10.12.2003 · Bertelsmann Stiftung und CAP



"Die Staats- und Regierungschefs müssen am Wochenende mit vereinten Kräften den integrationspolitischen Motor wieder zum Laufen bringen. Das große Europa wird ansonsten im Sumpf völliger Handlungsunfähigkeit stecken bleiben". Diese Auffassung vertritt Professor Werner Weidenfeld, Präsidiumsmitglied der Bertelsmann Stiftung und Direktor des Münchner Centrums für angewandte Politikforschung (C·A·P). Aus seiner Sicht hat der Europäische Konvent mit seinem Verfassungsentwurf Mitte des Jahres zwar kein optimales Ergebnis vorgelegt. Auf dem Weg zu einer demokratischen und entscheidungsfähigen Europäischen Union mit 25 und mehr Mitgliedstaaten seien mit dem Entwurf aber so überzeugende Fortschritte gelungen, dass durch die Positionsverhärtungen in den laufenden Regierungsverhandlungen nun nachhaltiger Schaden drohe.

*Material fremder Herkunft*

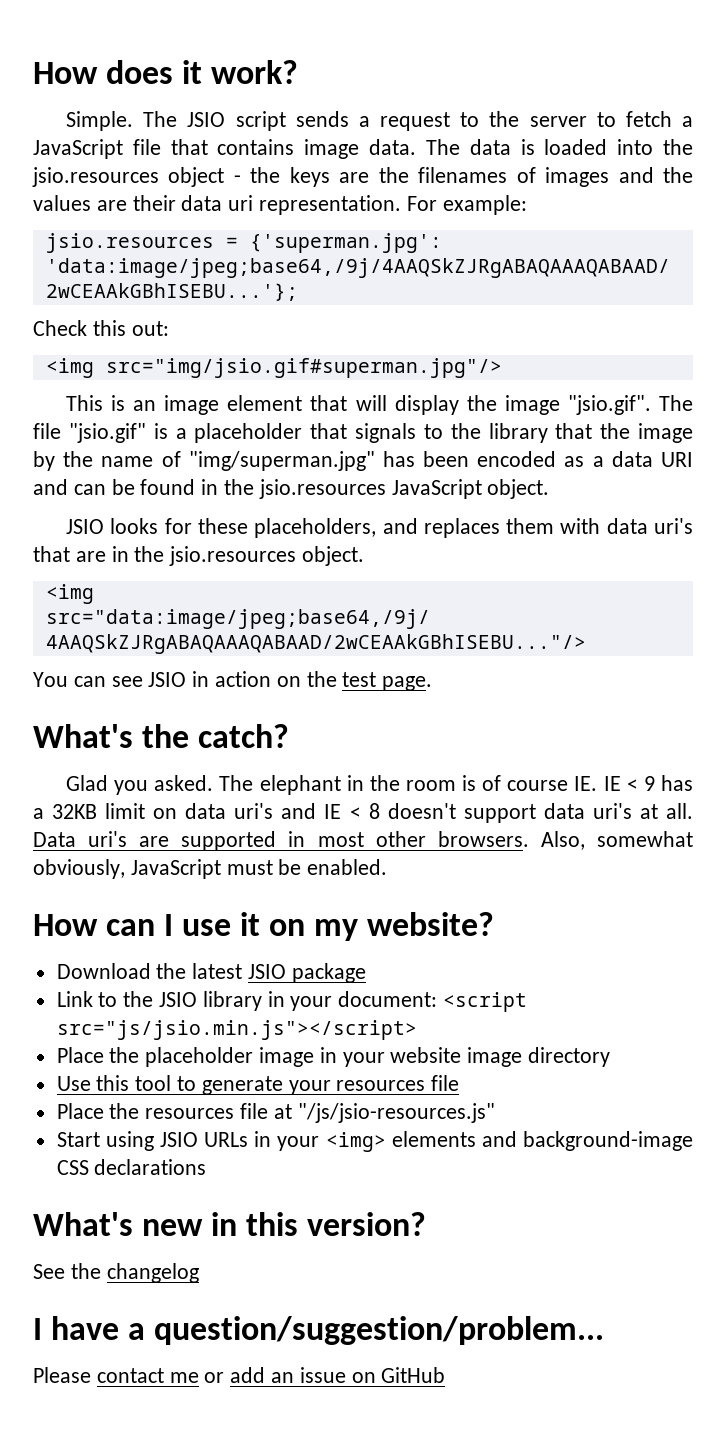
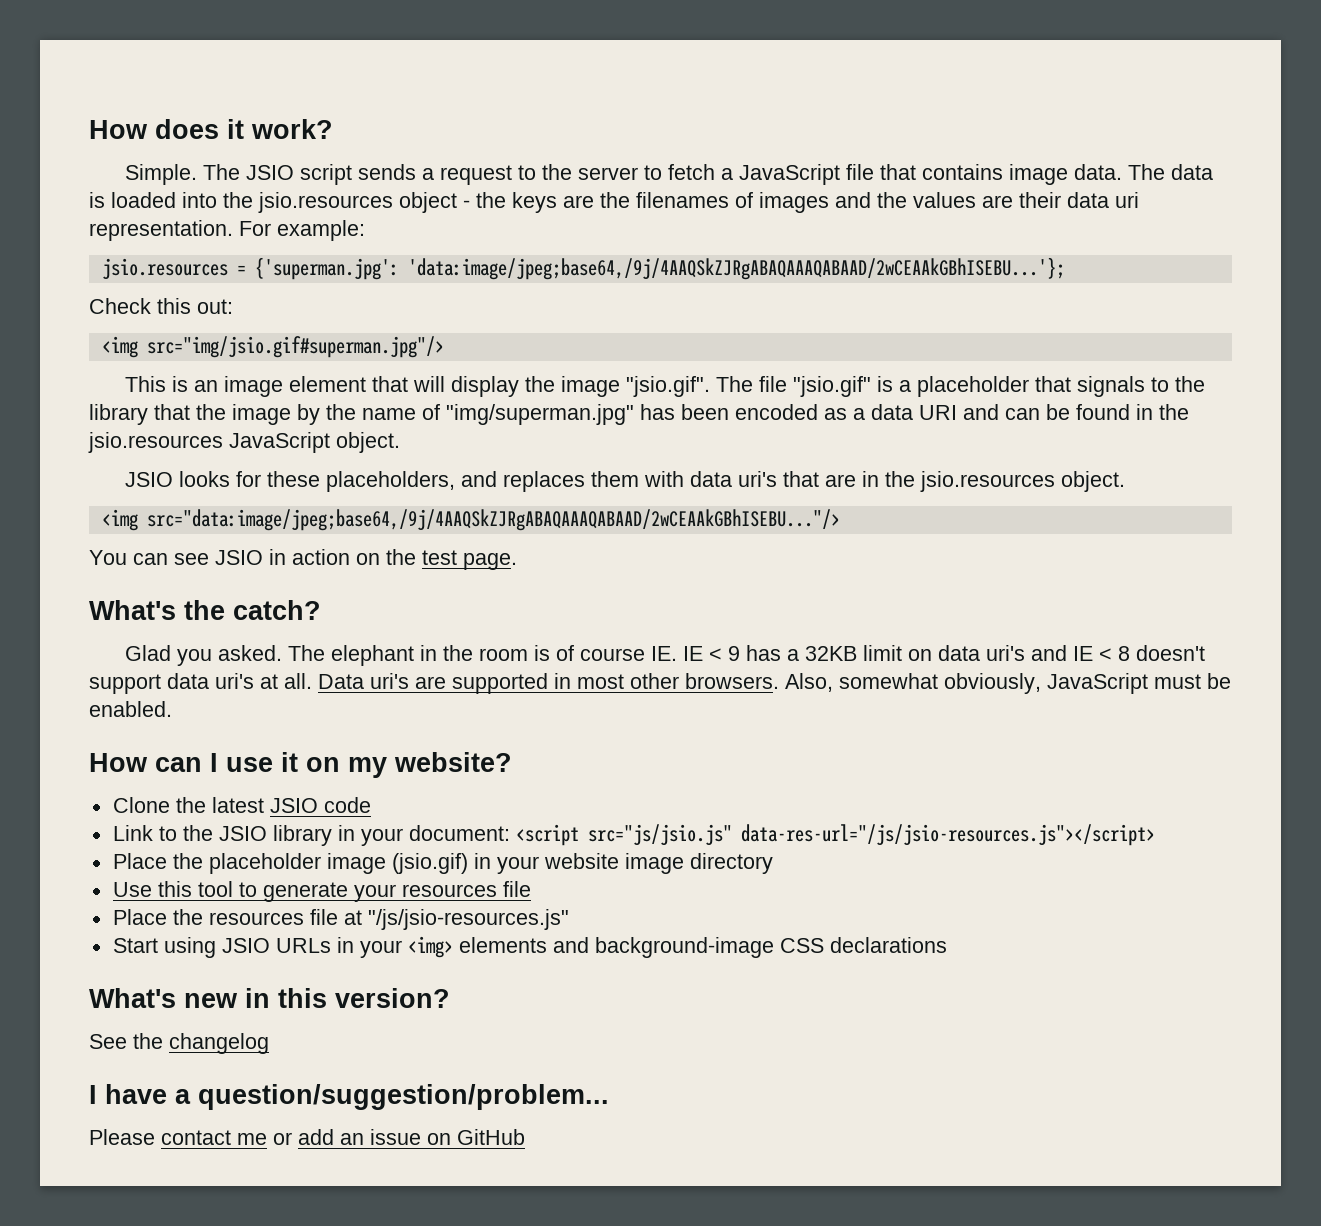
[56,963,151,979] Download -> [112,797,170,813] Clone
[291,963,366,983] package -> [323,797,371,813] code
[56,1020,417,1040] src="js/jsio.min.js"></script> -> [587,824,1155,846] src="js/jsio.js" data-res-url="/js/jsio-resources.js"></script>
(315, 1057) none -> [391,853,468,874] (jsio.gif)

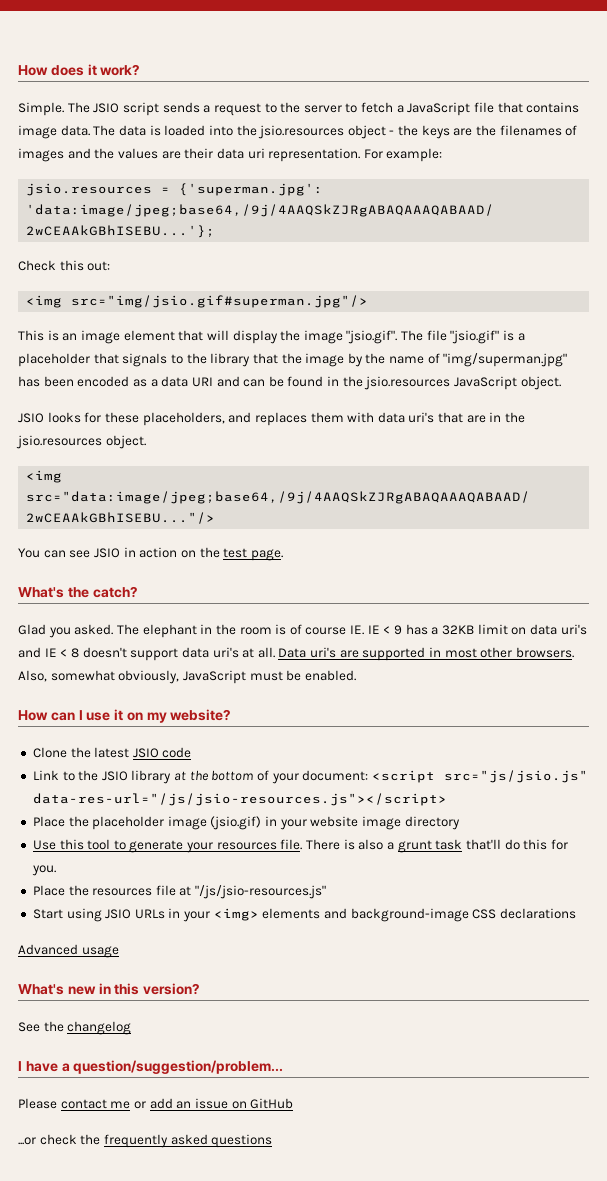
[337,825,355,841] in -> [174,770,270,781] at the bottom of
[502,881,531,897] file -> [280,839,568,853] [31,865,56,876] file. There is also a grunt task that'll do this for you.
(947, 945) none -> [18,944,119,958] // Advanced usage
(525, 1137) none -> [18,1134,273,1148] // ...or check the frequently asked questions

Die unnachgiebige Forderung vor allem Polens und Spaniens, den Konventsvorschlag einer doppelten Mehrheit von Staaten und EU-Bevölkerung fallen zu lassen und an den Entscheidungsregeln des Nizza-Vertrages festzuhalten, gefährdet das gesamte Verfassungsprojekt. Nach Auffassung von Bertelsmann Stiftung und CAP reicht es nicht aus, nur jene Elemente des Konventsentwurfs zu übernehmen, die auf eine Verbesserung der Transparenz und demokratischen Legitimation europäischer Politik abzielen. Vielmehr müsse endlich auch die Machtfrage europäisch - im Sinne einer politisch führbaren und handlungsfähigen EU - beantwortet werden.

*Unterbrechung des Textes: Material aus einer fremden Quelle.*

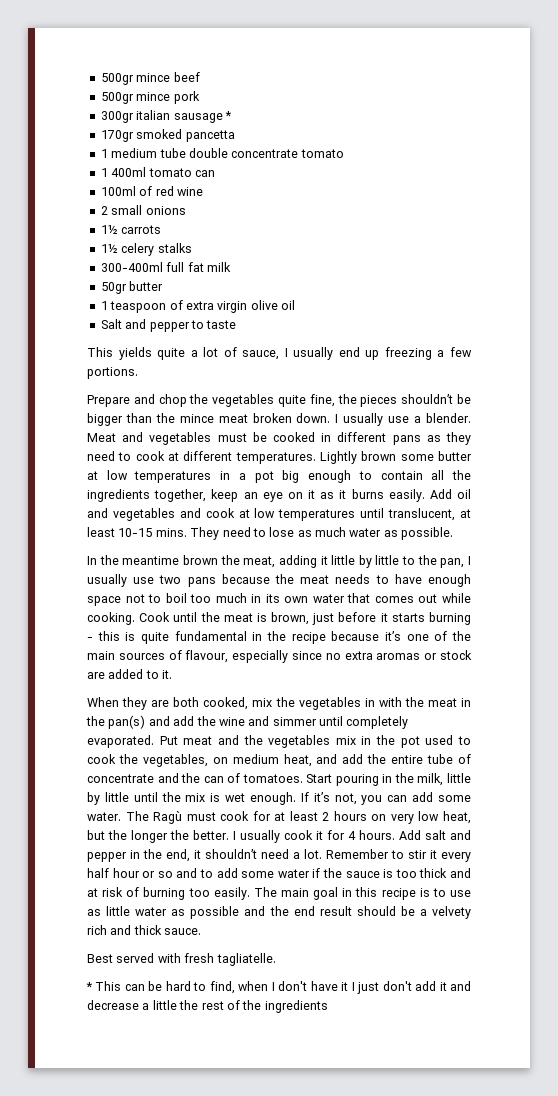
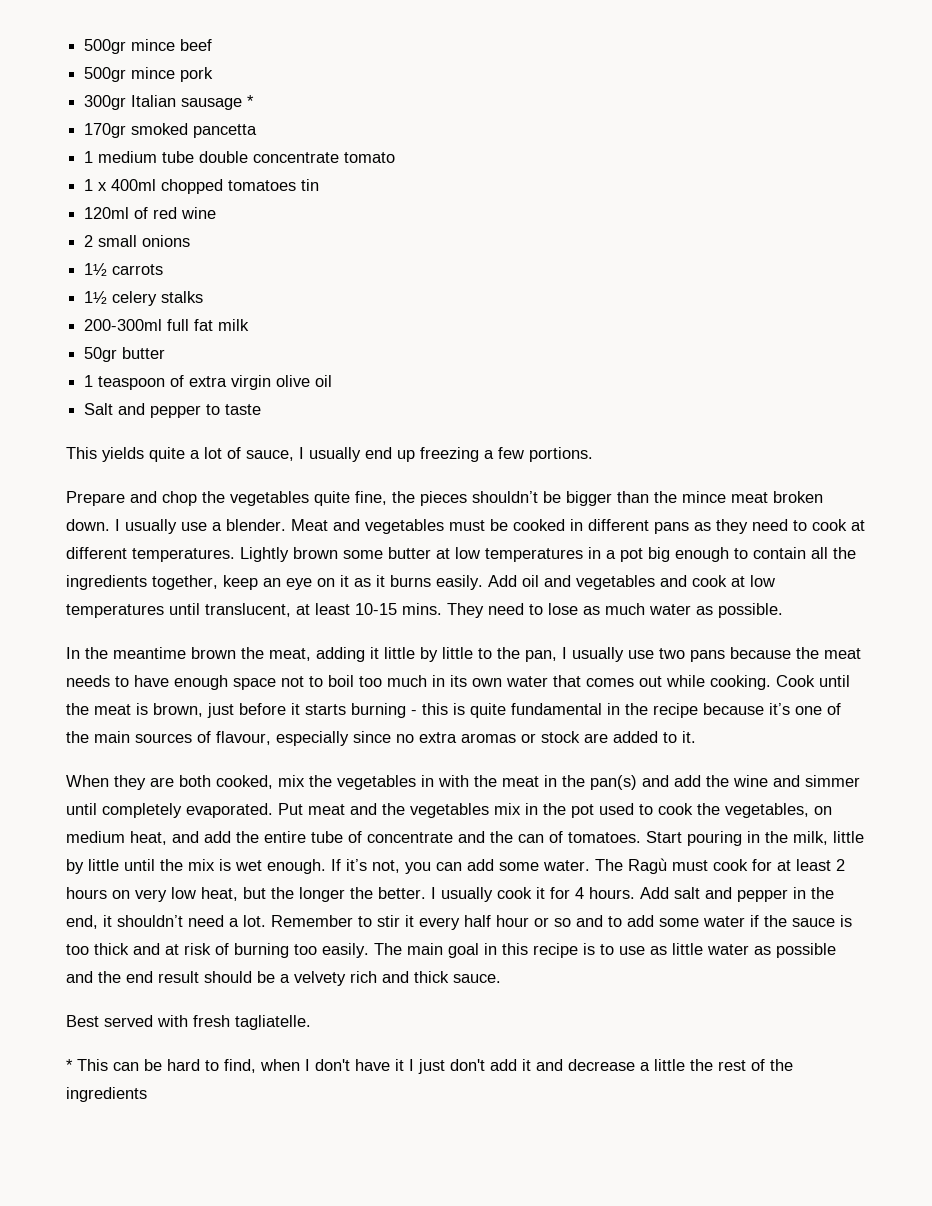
[136,110,171,120] italian -> [131,95,177,107] Italian
[111,167,215,177] [100,186,136,196] 400ml tomato can // 100ml -> [98,179,320,194] [84,207,130,219] x 400ml chopped tomatoes tin // 120ml
[100,262,163,272] 300-400ml -> [84,319,163,331] 200-300ml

Nur falls es den Staats- und Regierungschefs in der letzten "Nacht der langen Messer" nicht doch noch gelingt, sich auf den Konventsvorschlag für Ratsabstimmungen zu einigen, plädieren die Europaexperten für eine Kompromisslösung, um ein völliges Scheitern der Verfassungsberatungen zu verhindern. Im Falle eines Beibehalts des "dreifachen Mehrheitserfordernis" des Nizza-Vertrages und damit des derzeitigen Systems der Stimmgewichtung sollten die Staats- und Regierungschefs zumindest eine Absenkung des Quorums von heute 71% auf maximal zwei Drittel der gewichteten Stimmen beschließen. Werde nicht einmal diese Mindestbedingung erfüllt, so raten die Politikberater auch dringend von einer "Rendez-vous"-Klausel ab, die vorsehen würde, über den Übergang zur doppelten Mehrheit erst 2009 zu entscheiden.

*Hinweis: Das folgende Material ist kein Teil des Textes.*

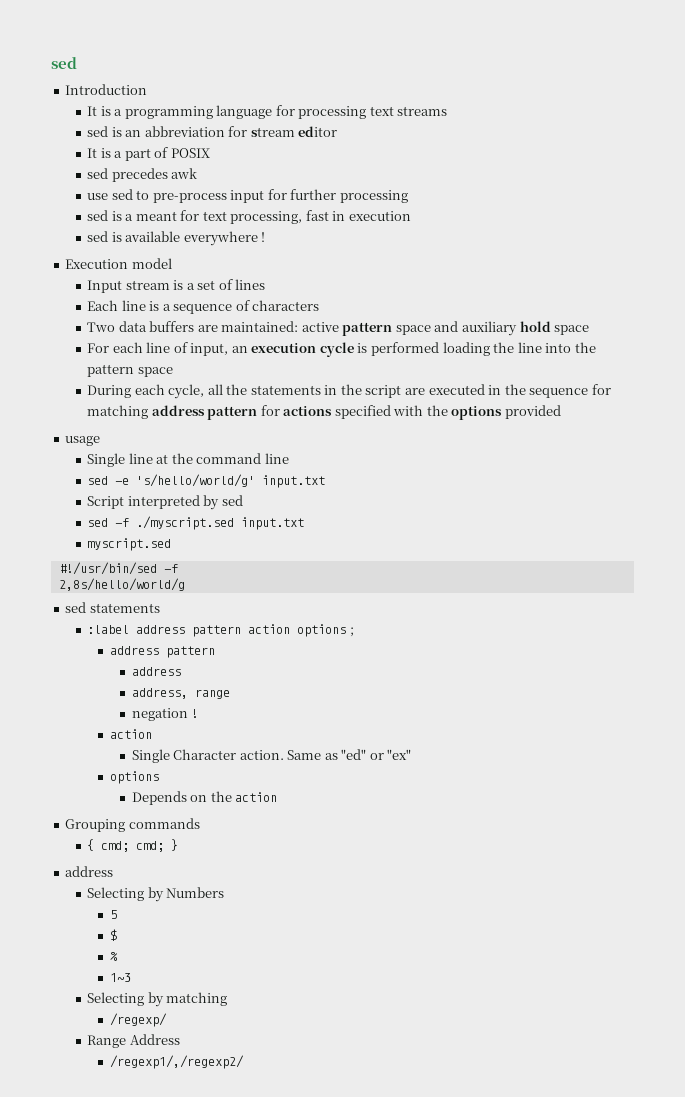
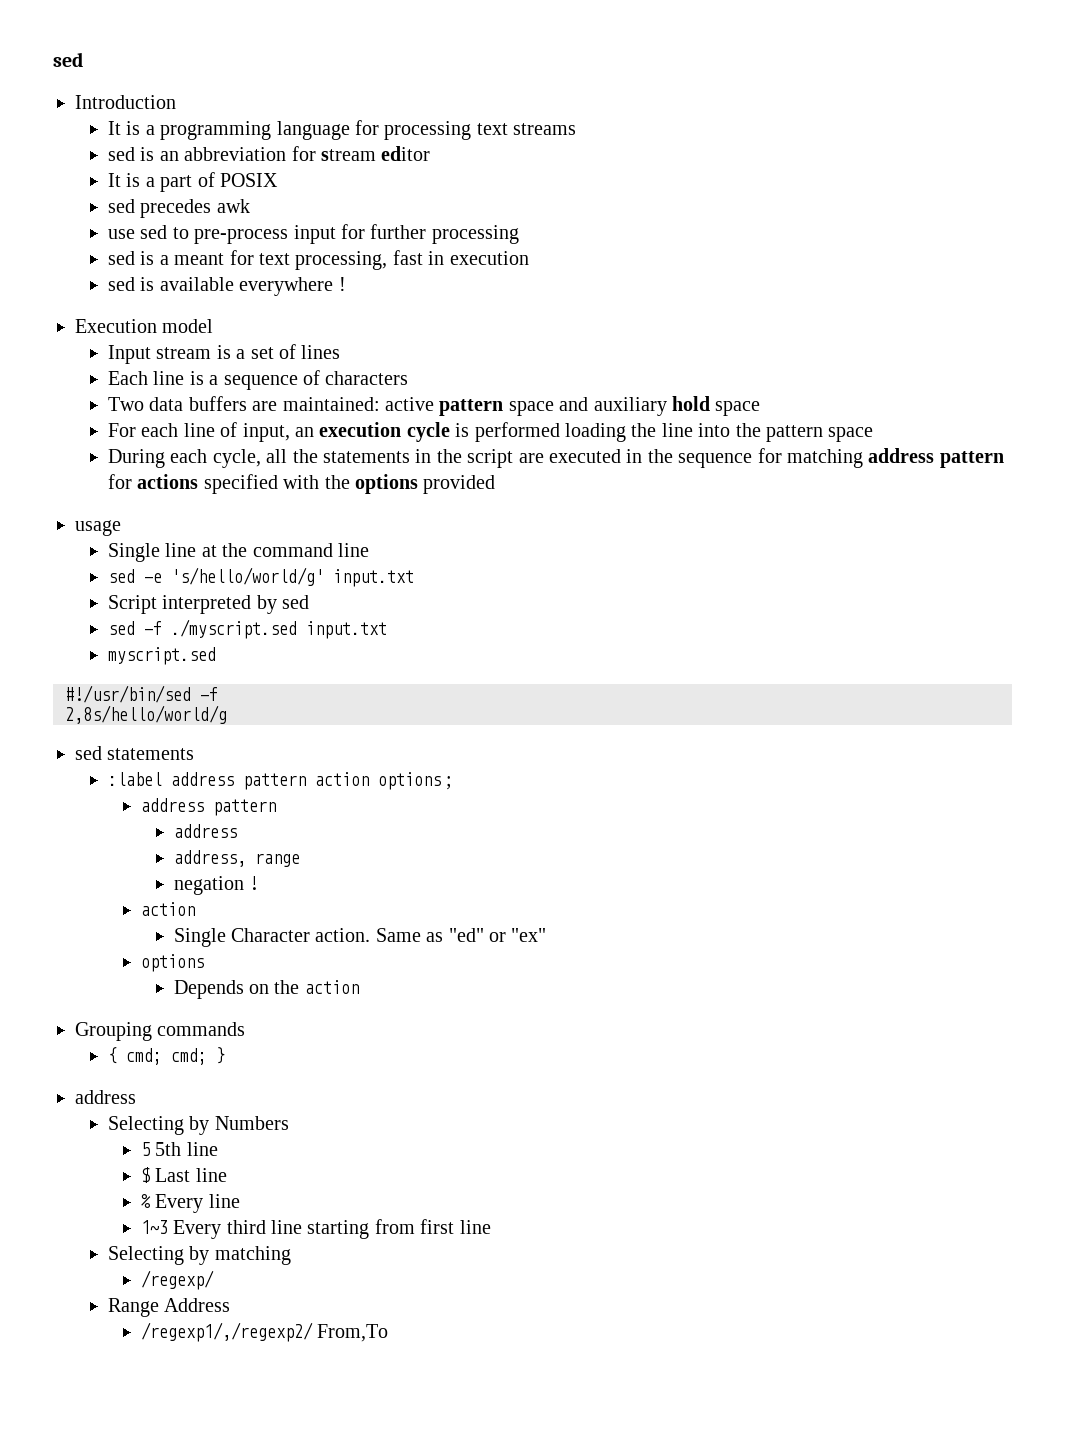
(117, 914) none -> [155,1142,218,1156] 5th line
(117, 935) none -> [155,1168,227,1182] Last line
(118, 956) none -> [155,1194,240,1213] Every line
(131, 977) none -> [173,1219,491,1239] Every third line starting from first line
(244, 1062) none -> [317,1324,389,1342] From,To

Wie die beiden politischen "Think Tanks" hervorheben, ist das Problem der Mehrheitsregeln keineswegs die einzige offene Flanke, die die Handlungsfähigkeit des großen Europa ernsthaft in Frage stelle. Auch die sich abzeichnende Einigung der Staats- und Regierungschefs auf ein kaum mehr steuerungsfähiges Kommissionskollegium, in der weiterhin alle Mitgliedstaaten vertreten sein sollen, stünden in krassem Widerspruch zu den Anforderungen an eine zukunftsfähige Union. Dies gelte ebenso für das Festhalten an der Einstimmigkeit in zentralen Bereichen der Außen- und Sicherheitspolitik, der Handels-, Sozial-, Steuer- und Einwanderungspolitik. Abträglich dafür seien auch die Bemühungen einzelner Mitgliedstaaten, das neue Amt des EU-Außenministers ausschließlich beim Rat anzusiedeln und damit seine vom Konvent vorgesehene Stellung als Vizepräsident der Kommission auszuhöhlen. Und schließlich böten die Flexibilisierungsinstrumente des Konventsentwurfs, wie die verstärkte oder strukturierte Zusammenarbeit in der Gemeinsamen Sicherheits- und Verteidigungspolitik, noch zu geringe Handlungsspielräume für kleinere Gruppen von Mitgliedstaaten, um auf dem Wege differenzierter Integration voranzuschreiten.

Für Josef Janning, Leiter des Themenfeldes Internationale Verständigung der Bertelsmann Stiftung und der Bertelsmann Forschungsgruppe Politik am C·A·P, sind daher die Beschlüsse des Brüsseler Gipfels zu den künftigen Abstimmungsregeln im Rat "der eigentliche Lackmus-Test für die Bereitschaft der Staats- und Regierungschefs, die Handlungsfähigkeit des großen Europa zum zentralen Leitmotiv der EU-Verfassungsgebung zu machen."